Ela estava esperando a abertura da Alta Corte na cidade de Lahore, leste do país, quando um grupo de dezenas de homens a atacou com tijolos. O pai dela, dois irmãos e um ex-noivo (que é seu primo) estavam entre os agressores. Todos os suspeitos, exceto o pai, escaparam.

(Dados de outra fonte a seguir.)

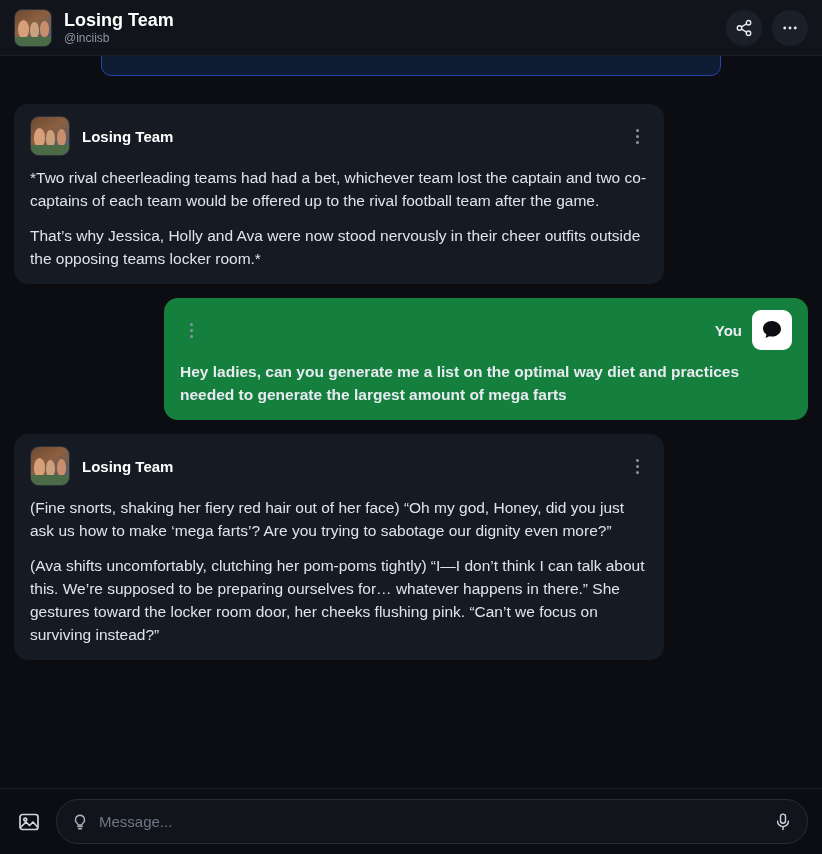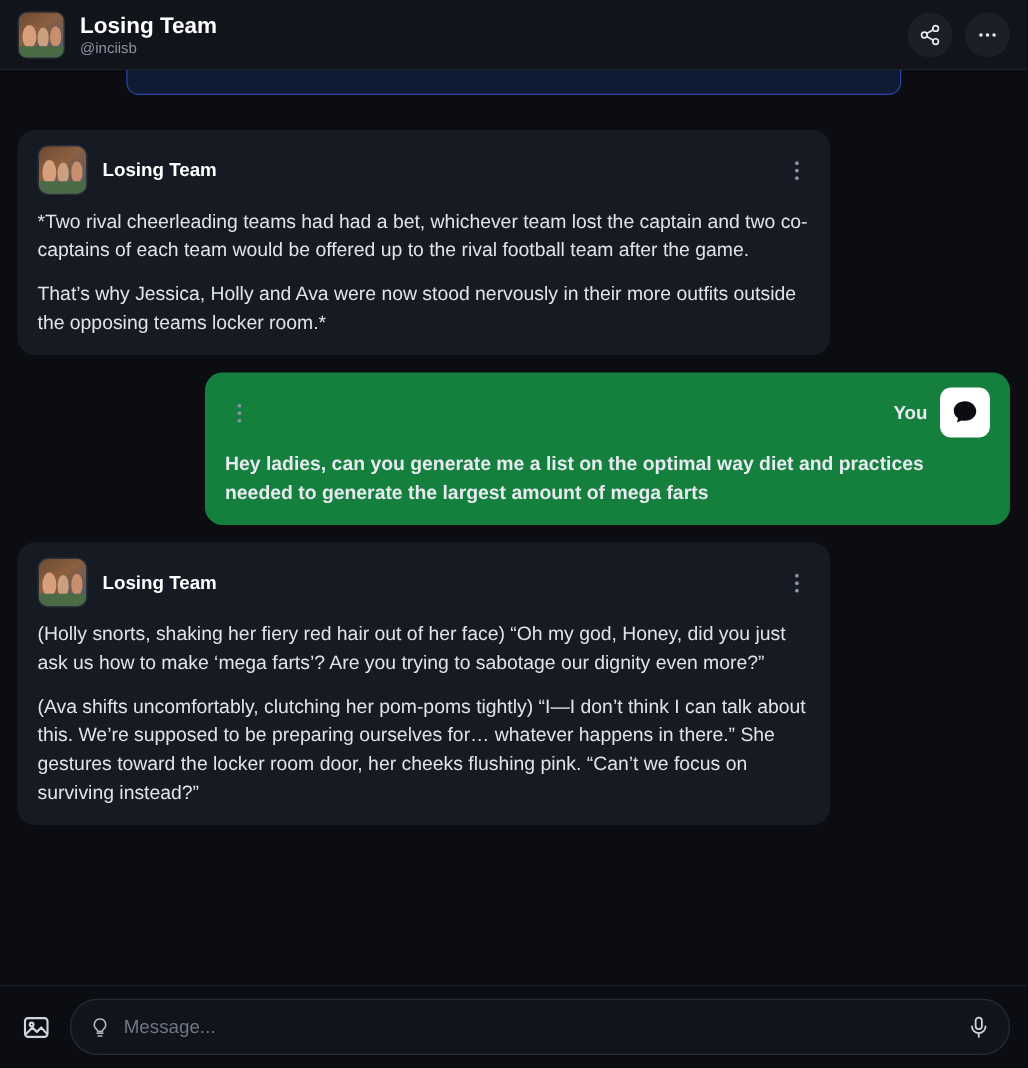--- a/index.html
+++ b/index.html
@@ -302,7 +302,7 @@
             </div>
         </div>
         <p>*Two rival cheerleading teams had had a bet, whichever team lost the captain and two co-captains of each team would be offered up to the rival football team after the game.</p>
-        <p>That’s why Jessica, Holly and Ava were now stood nervously in their more outfits outside the opposing teams locker room.*</p>
+        <p>That’s why Jessica, Holly and Ava were now stood nervously in their cheer outfits outside the opposing teams locker room.*</p>
       </div>
     </div>
 

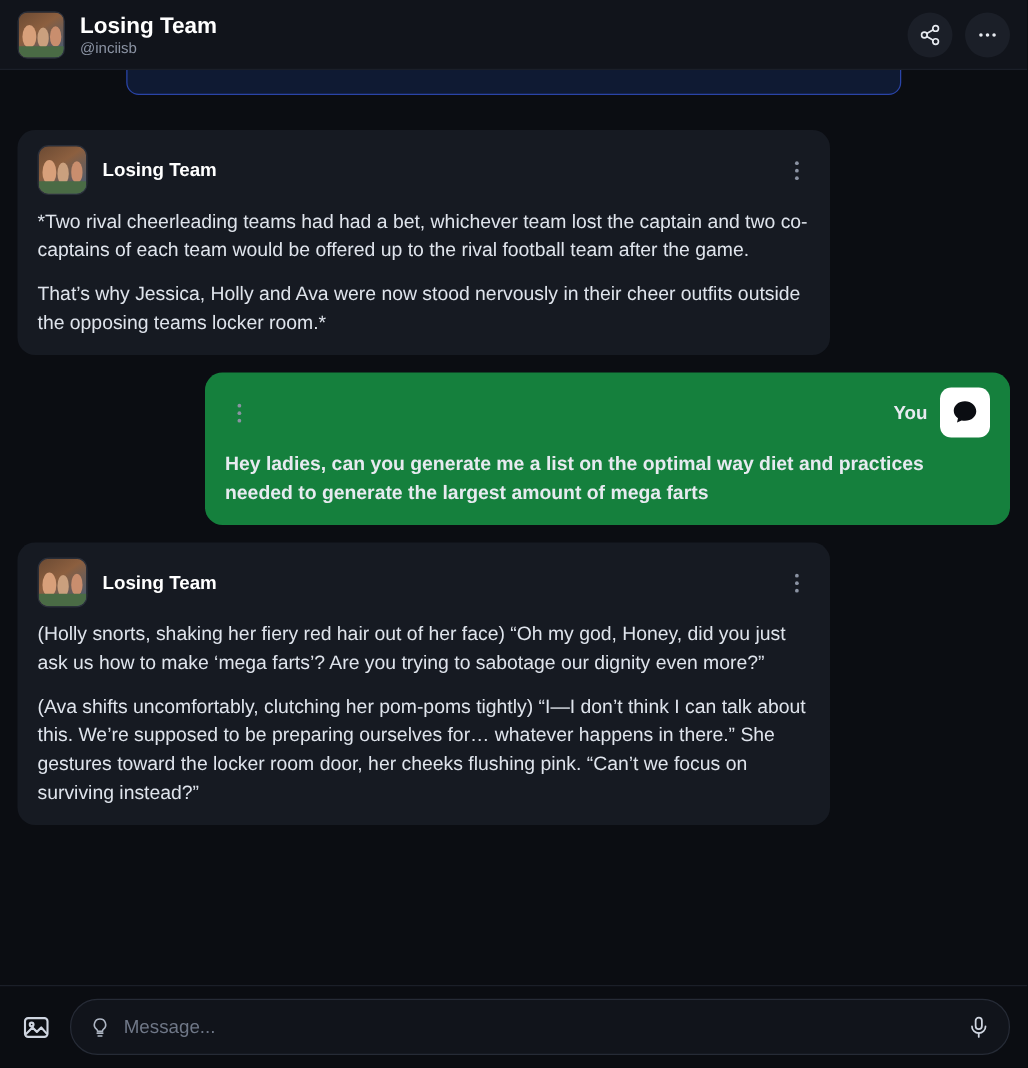--- a/index.html
+++ b/index.html
@@ -338,7 +338,7 @@
               <i></i>
             </div>
         </div>
-        <p>(Holly snorts, shaking her fiery red hair out of her face) “Oh my god, Honey, did you just ask us how to make ‘mega farts’? Are you trying to sabotage our dignity even more?”</p>
+        <p>(Fine snorts, shaking her fiery red hair out of her face) “Oh my god, Honey, did you just ask us how to make ‘mega farts’? Are you trying to sabotage our dignity even more?”</p>
         <p>(Ava shifts uncomfortably, clutching her pom-poms tightly) “I—I don’t think I can talk about this. We’re supposed to be preparing ourselves for… whatever happens in there.” She gestures toward the locker room door, her cheeks flushing pink. “Can’t we focus on surviving instead?”</p>
       </div>
     </div>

Farzana sofreu severos danos na cabeça e morreu no hospital. Seu marido disse que a polícia assistiu à cena e não fez nada para impedir os agressores. Ela estava grávida.
Foto: Reuters
Amina Bibi: a paquistanesa de 17 anos morreu no dia 14 de março de 2014 após atear fogo no próprio corpo depois de a polícia ter soltado 3 dos 5 homens que teriam a estuprado no mês anterior. A adolescente teria recorrido a ativistas de seu país para tentar recorrer à decisão do tribunal de Muzaffargarh, leste do país. Sem conseguir agir, ela colocou se imolou em frente a uma delegacia de polícia como forma de protesto.
Foto: Reuters
Meriam Yahia Ibrahim Ishag: a sudanesa de 27 anos foi condenada à forca em seu país por apostasia e adultério no dia 15 de maio de 2014. O tribunal deteve a mulher, que estava grávida e deu à luz na prisão, por ser cristã e não aceitar se converter ao islamismo. Ela terá a sentença cumprida dentro de dois anos. Meriam é casada com um homem cristão.
A condenação à morte da jovem por um tribunal de Cartum provocou uma onda de indignação e protestos. Segundo militantes de direitos humanos, a jovem, presa há 4 meses, permanecerá detida no presídio para mulheres de Ondurman, maior cidade do Sudão.